● ACTION ITEM
Retype the entries, please, from their first line to the line containing "none -> <div>Find", exactly and only those lines, minus the pictures.

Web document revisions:
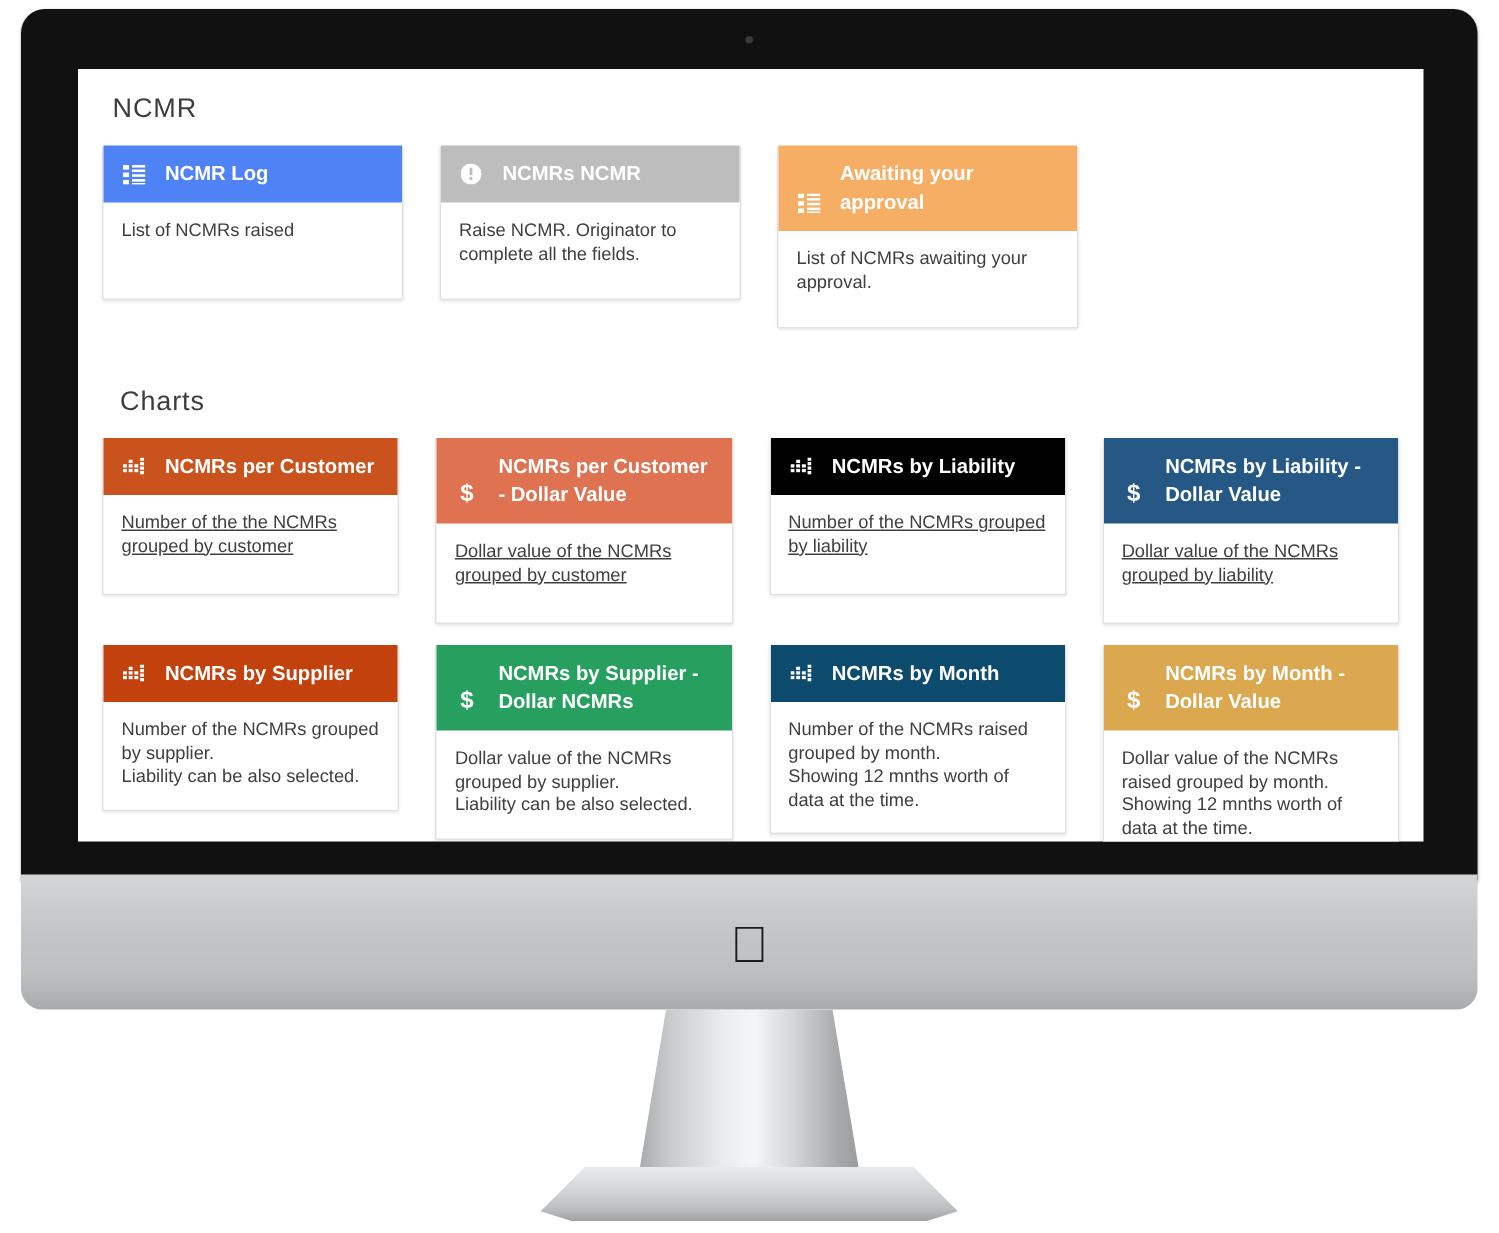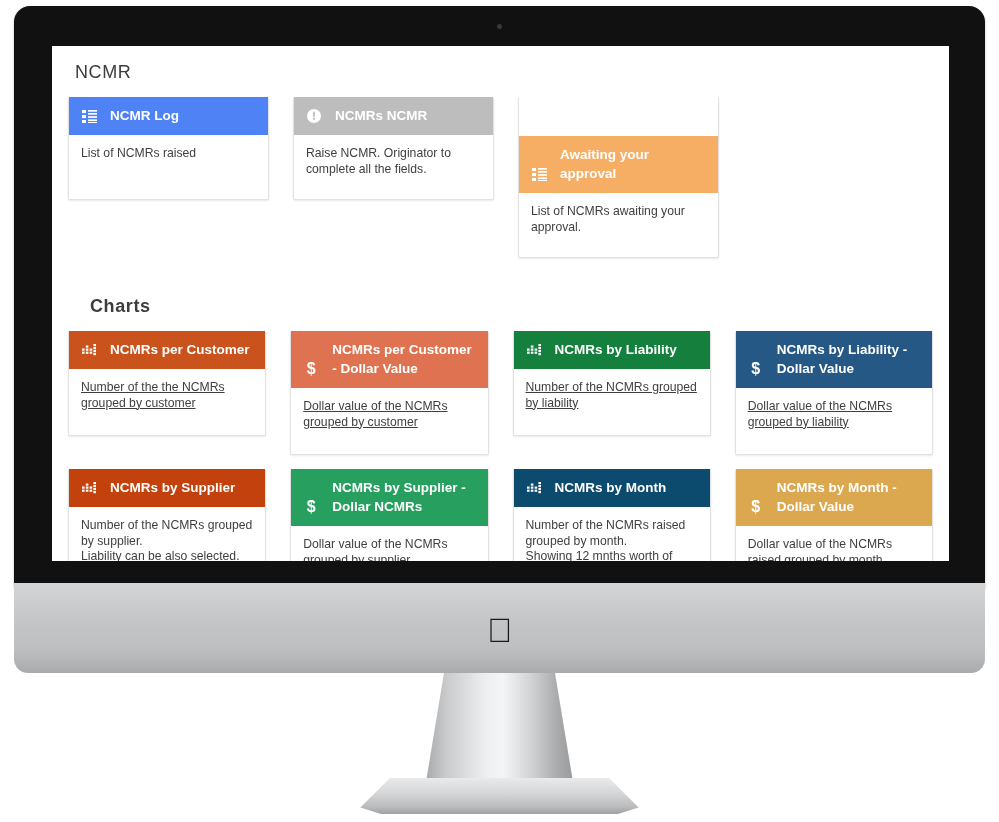"Awaiting your approval" div.card-header { margin-top: 39px -> none }
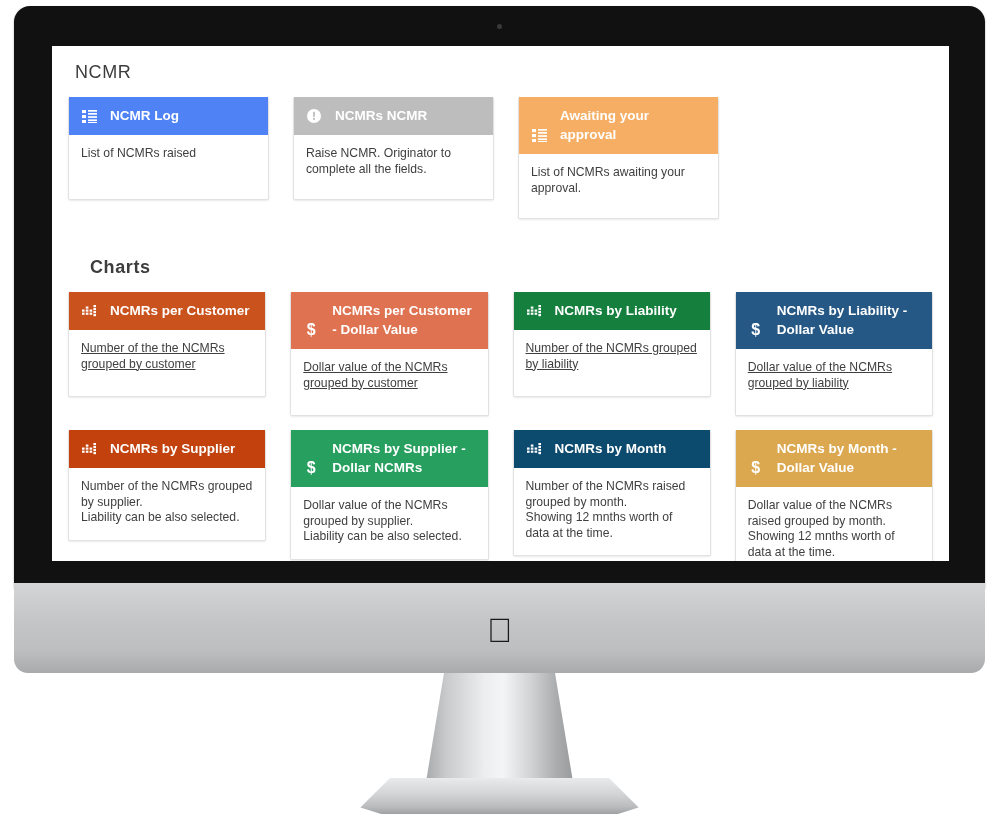"Charts" #charts-title { font-weight: bold -> none; margin-left: 22px -> 12px }
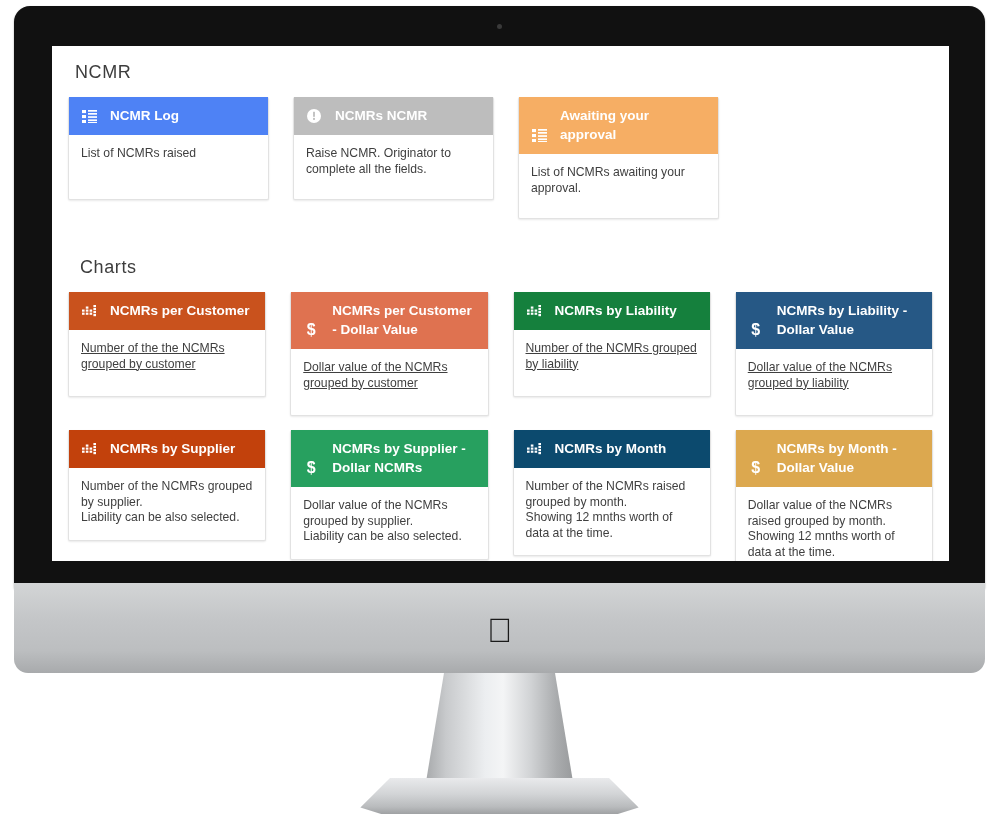"NCMRs by Liability" div.card-header { background: #15803d -> #000000 }
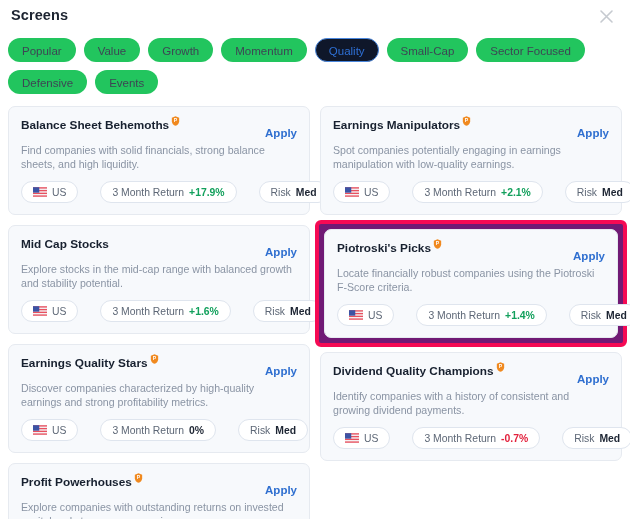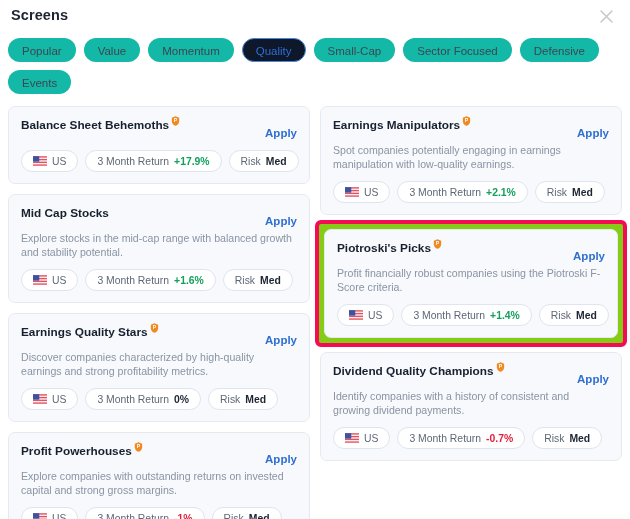"Popular" .chip { background: #14b8a6 -> #22c55e }
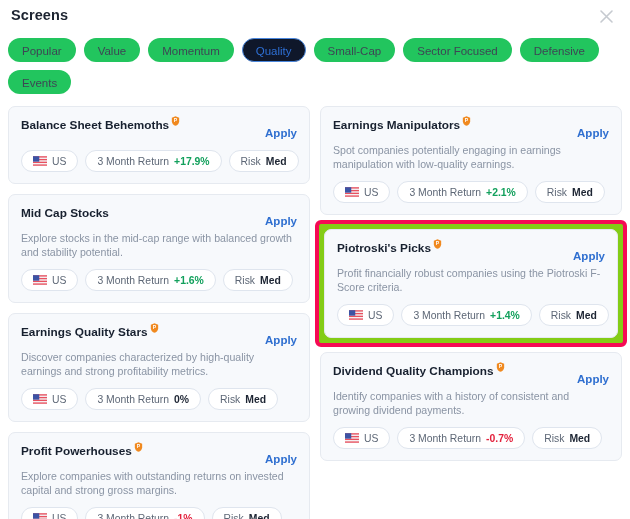"Growth" div.chip { html: none -> <div>Growth</div> }
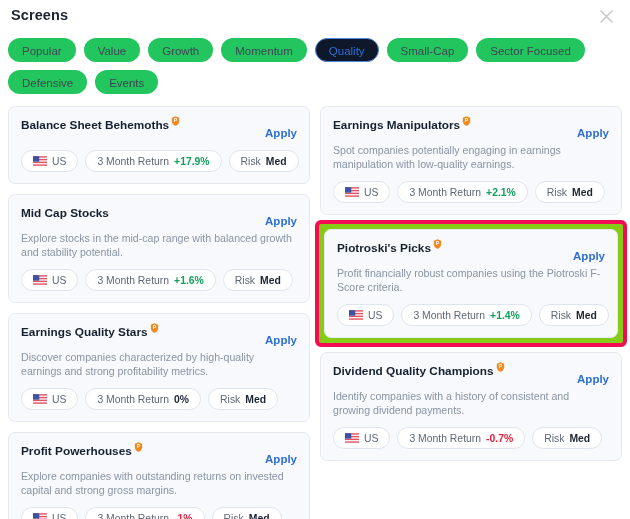"Find companies with solid financials," div.card-desc { html: none -> <div>Find companies with solid financials, strong balance sheets, and high liquidity.</div> }
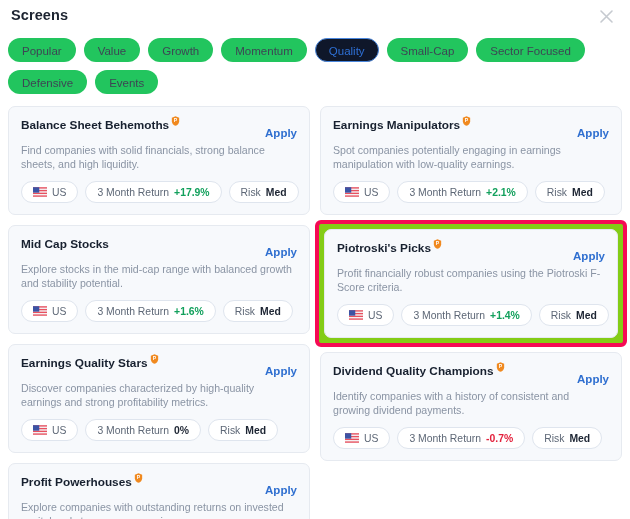"US" .pill-row { gap: 7px -> 22px }
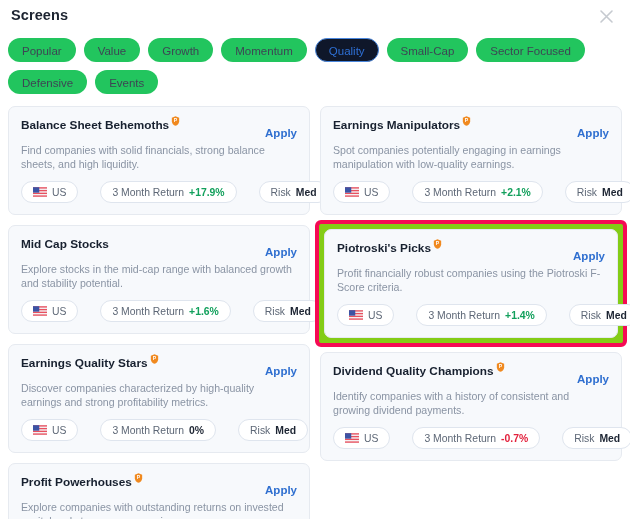"Piotroski's Picks" .card-wrap.highlight { background: #84cc16 -> #701a75 }
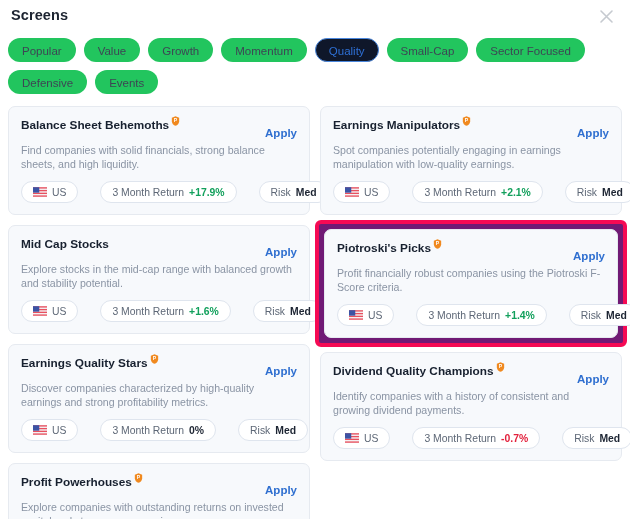"Profit financially robust companies" div.card-desc { text: Profit -> Locate }
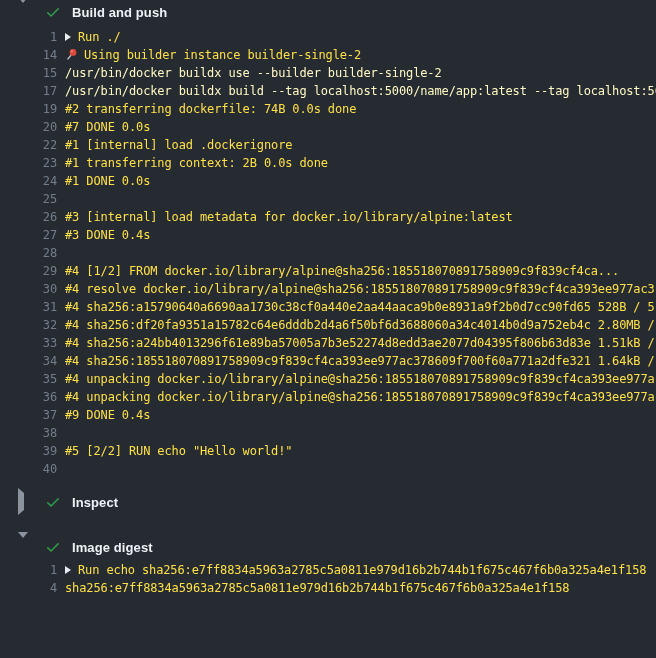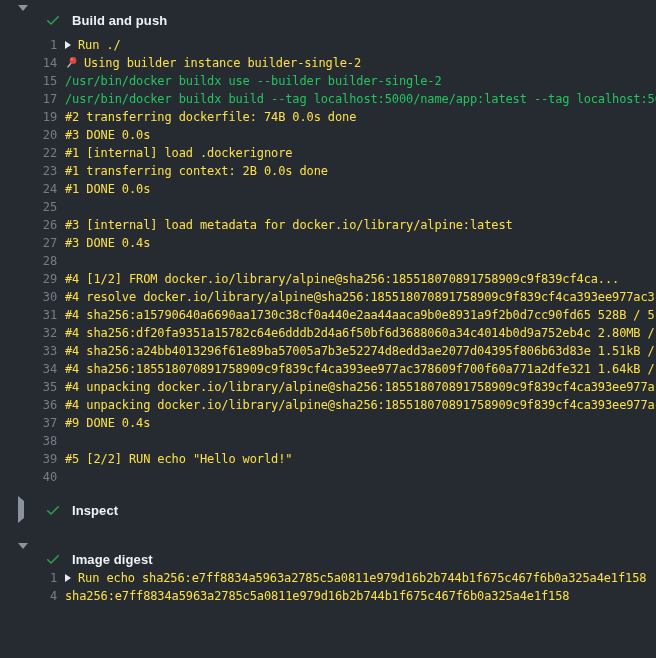"Build and push" .log-view { padding-top: 8px -> 0 }
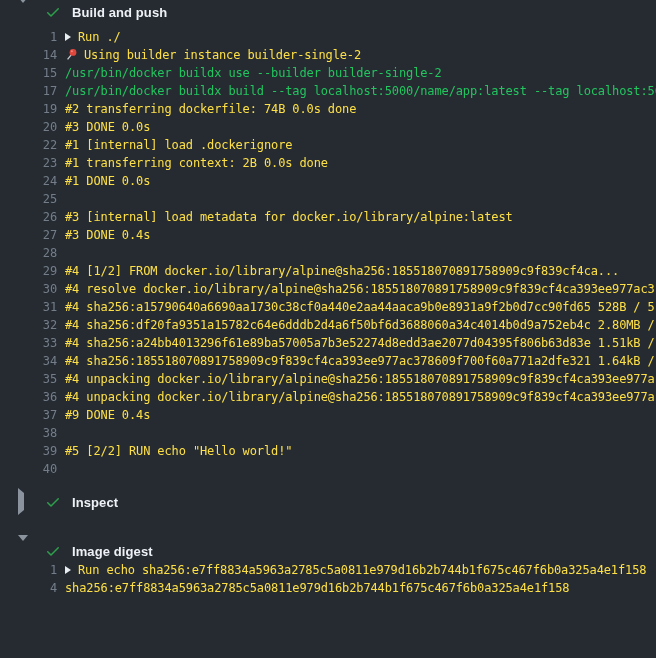"/usr/bin/docker buildx use --builder" .txt.cmd { color: #22c55e -> #fef9c3 }
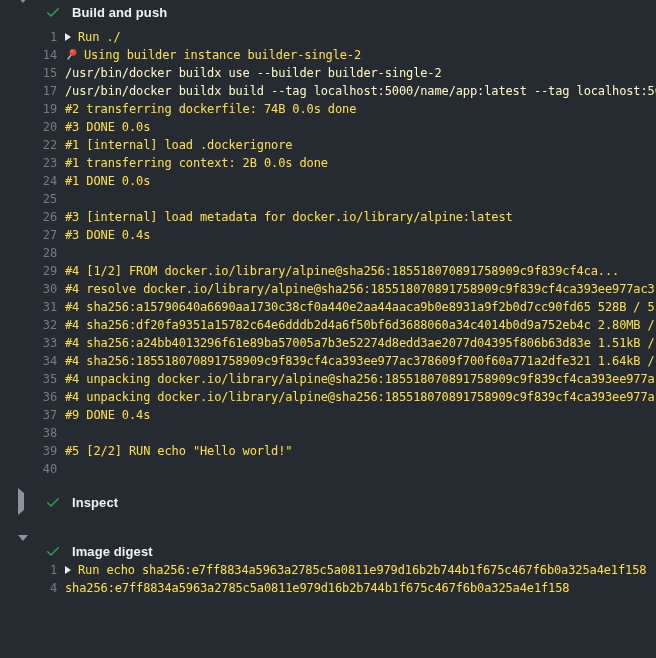"#3 DONE 0.0s" span.txt { text: 3 -> 7 }
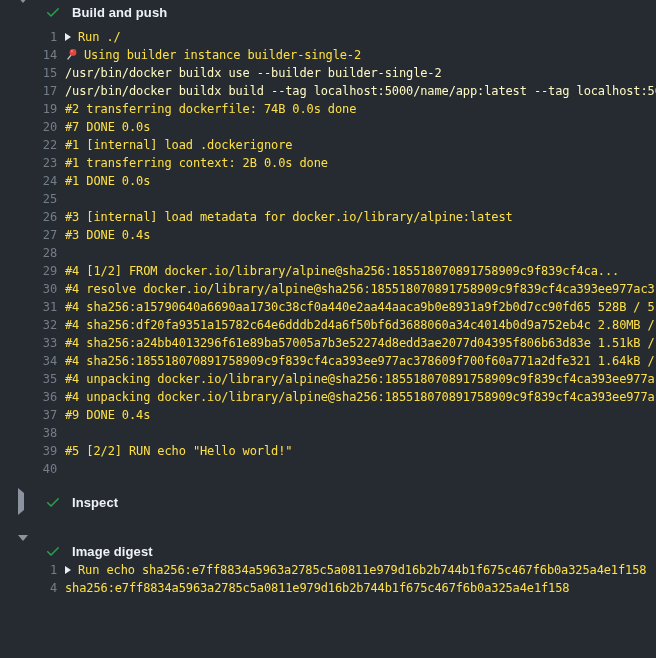"Image digest" .gap-digest { align-items: flex-end -> none }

● RESPONSE TO THE TASK
"Awaiting your approval" div.card-header { margin-top: 39px -> none }
"Charts" #charts-title { font-weight: bold -> none; margin-left: 22px -> 12px }
"NCMRs by Liability" div.card-header { background: #15803d -> #000000 }
"Popular" .chip { background: #14b8a6 -> #22c55e }
"Growth" div.chip { html: none -> <div>Growth</div> }
"Find companies with solid financials," div.card-desc { html: none -> <div>Find companies with solid financials, strong balance sheets, and high liquidity.</div> }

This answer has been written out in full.